As more consumers opt for the flexibility of serving themselves, it has become essential for businesses to deploy strong systems to authenticate identity. The challenge is how to reduce fraud without frustrating consumers or compromising the customer experience.

Biometric technology has been seen increasingly as a solution in industries such as financial services, but is there a useful place in insurance? As technology becomes more convenient –and more secure — many are saying yes.

What’s What in Biometrics

By identifying individuals through their unique physiological or behavioral patterns, biometrics offers a higher level of security, ensuring that only authorized persons have access to sensitive data. Physiological biometrics include fingerprint, face, iris and hand geometry recognition. Behavioral biometrics identify signature and voice verification, including keystroke kinetics that identify a person’s typing habits.

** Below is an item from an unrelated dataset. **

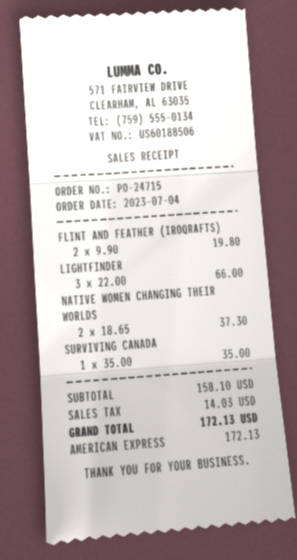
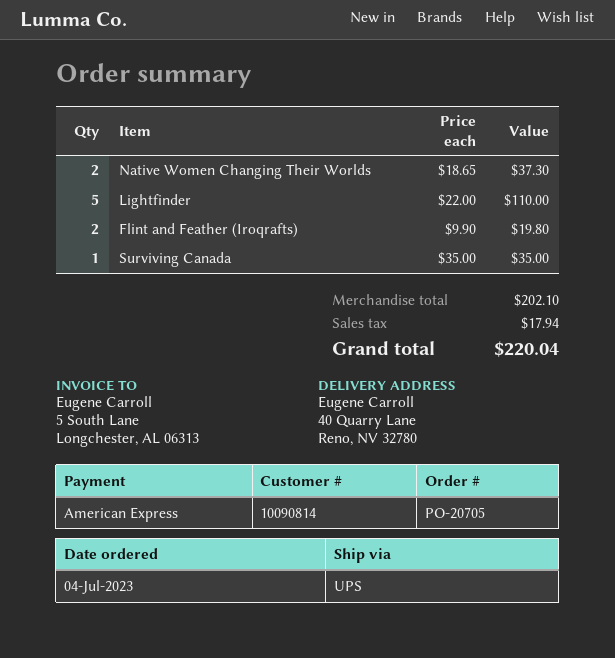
order number: PO-24715 -> PO-20705
LIGHTFINDER: 3 x 22.00 = 66.00 -> 5 x 22.00 = 110.00
subtotal: 158.10 -> 202.10
tax: 14.03 -> 17.94
total: 172.13 -> 220.04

As consumer-centric channels such as mobile and online applications continue to expand, so will the risk of fraud. And while many industries, including insurance, continue to deploy new technologies to stave off attacks, the reality is that the tools and methods by which professional fraudsters operate are becoming increasingly sophisticated.

“While insurers have applied some preventive measures against fraud, the industry as a whole needs to catch up,” says Steve Cook, director of business development, Facebanx. “They must be forward-thinking and recognize the benefits of biometric technology and how it can help in preventing fraudulent activities.”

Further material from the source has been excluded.